At a time when government faces pressure to mobilise domestic revenue while easing cost-of-living pressures on households and businesses, VAT reform is not merely a technical tax issue. It is a policy choice with direct implications for prices, business competitiveness, and fiscal sustainability.

A comparison with Nigeria’s VAT system provides useful regional context.

What Has Changed Under Ghana’s new VAT regime?

The defining feature of Act 1151 is simplification. The law abolishes the VAT Flat Rate Scheme, which previously applied different VAT treatments to retailers, wholesalers, and certain property developers.

Under the new framework, the statutory VAT rate remains 15%. However, when combined with the National Health Insurance Levy (NHIL) and the Ghana Education Trust Fund (GETFund) levy, each charged at 2.5%, the effective VAT burden on standard-rated supplies amounts to 20%.

Another major reform is the increase in the VAT registration threshold for suppliers of goods from GH¢200,000 to GH¢750,000. This change removes many micro and small enterprises from mandatory VAT registration, reducing compliance costs for the informal sector and allowing the Ghana Revenue Authority (GRA) to focus enforcement efforts on higher-value taxpayers.

In addition, the repeal of the COVID‑19 Health Recovery Levy and the treatment of NHIL and GETFund as deductible input taxes address long‑standing concerns about tax cascading. Registered businesses can now claim NHIL and GETFund as input tax, improving transparency and reducing embedded tax costs along supply chains.

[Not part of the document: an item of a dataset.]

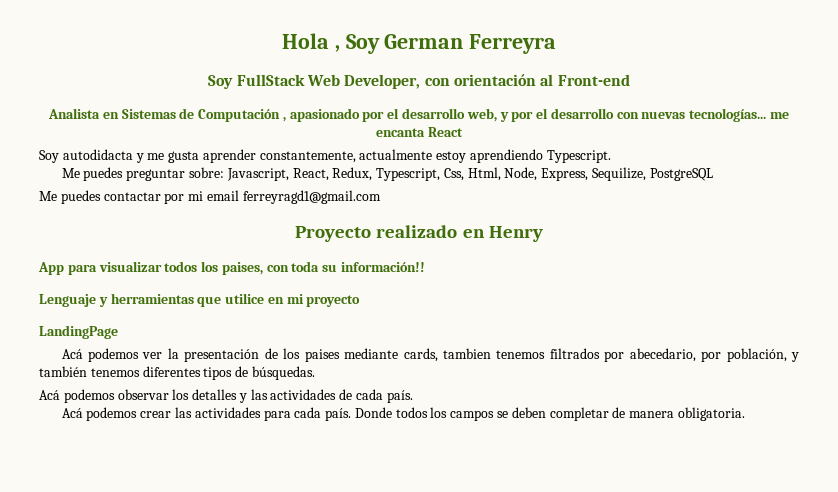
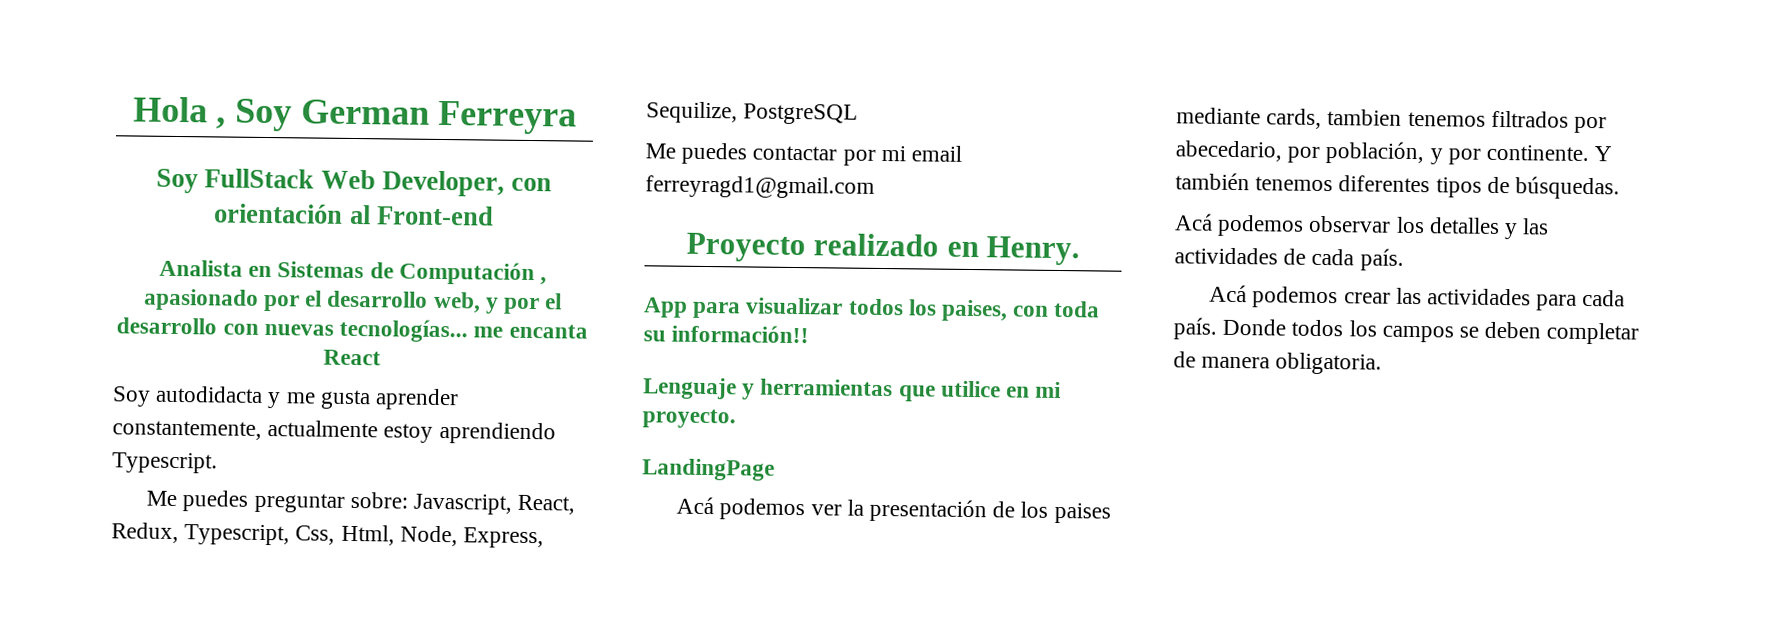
[488,226,543,242] Henry -> [986,236,1081,266] Henry.
[306,295,361,307] proyecto -> [642,408,736,429] proyecto.
(799, 357) none -> [1447,144,1613,165] por continente. Y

Nigeria’s VAT system: A useful contrast

Nigeria provides a useful point of comparison. The country operates a lower VAT rate of 7.5%, increased from 5% in 2019, and applies VAT broadly across goods and services, including digital and non-resident supplies.

Rather than a major structural overhaul, Nigeria’s recent VAT reforms have focused on enforcement, digital coverage, and targeted exemptions. Despite the lower rate, Nigeria continues to face challenges with compliance and revenue mobilisation, reflected in its persistently low tax-to-GDP ratio.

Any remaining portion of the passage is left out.